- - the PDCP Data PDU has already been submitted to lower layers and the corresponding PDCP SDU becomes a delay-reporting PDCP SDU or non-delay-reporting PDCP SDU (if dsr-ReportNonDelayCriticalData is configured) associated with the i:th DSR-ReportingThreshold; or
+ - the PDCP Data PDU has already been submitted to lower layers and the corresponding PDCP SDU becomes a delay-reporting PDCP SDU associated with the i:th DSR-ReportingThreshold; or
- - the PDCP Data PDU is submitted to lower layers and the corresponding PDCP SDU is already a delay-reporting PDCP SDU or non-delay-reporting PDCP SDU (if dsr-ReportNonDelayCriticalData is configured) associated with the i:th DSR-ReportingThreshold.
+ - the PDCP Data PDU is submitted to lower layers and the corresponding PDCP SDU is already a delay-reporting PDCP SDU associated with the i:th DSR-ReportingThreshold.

...

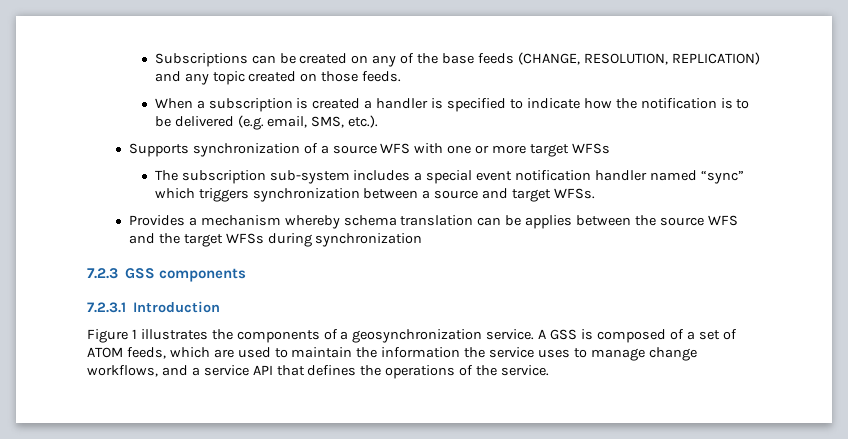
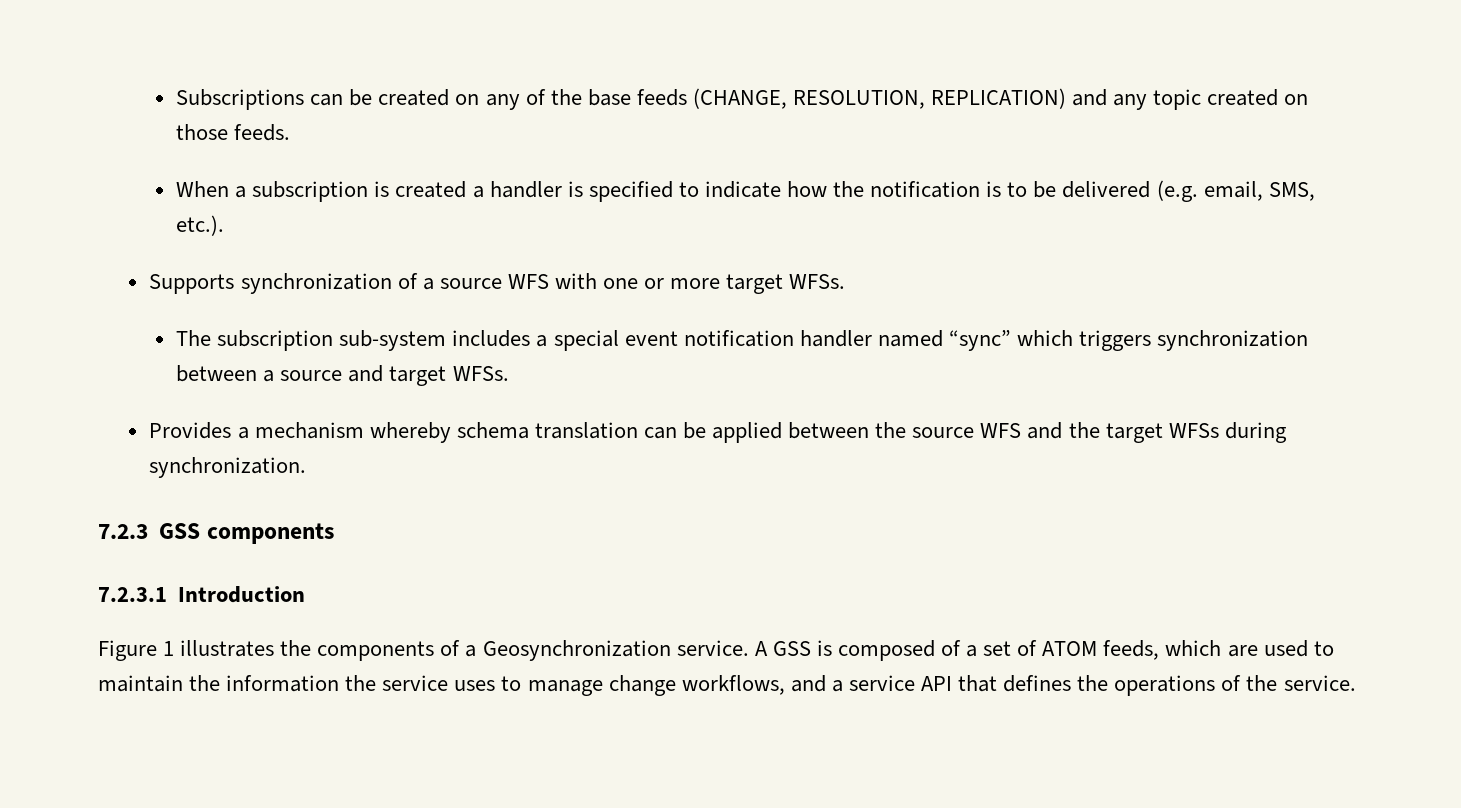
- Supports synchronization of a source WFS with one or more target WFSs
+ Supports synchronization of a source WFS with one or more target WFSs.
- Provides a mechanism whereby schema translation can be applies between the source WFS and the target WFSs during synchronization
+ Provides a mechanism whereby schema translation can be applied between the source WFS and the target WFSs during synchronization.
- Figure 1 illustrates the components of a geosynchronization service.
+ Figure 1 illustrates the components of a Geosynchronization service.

*EXERCISE BRIEF:* Wherever the string "service" occurs in the listing, return the line it sits on.

*EXERCISE OUTPUT:*
- Figure 1 illustrates the components of a geosynchronization service.
+ Figure 1 illustrates the components of a Geosynchronization service.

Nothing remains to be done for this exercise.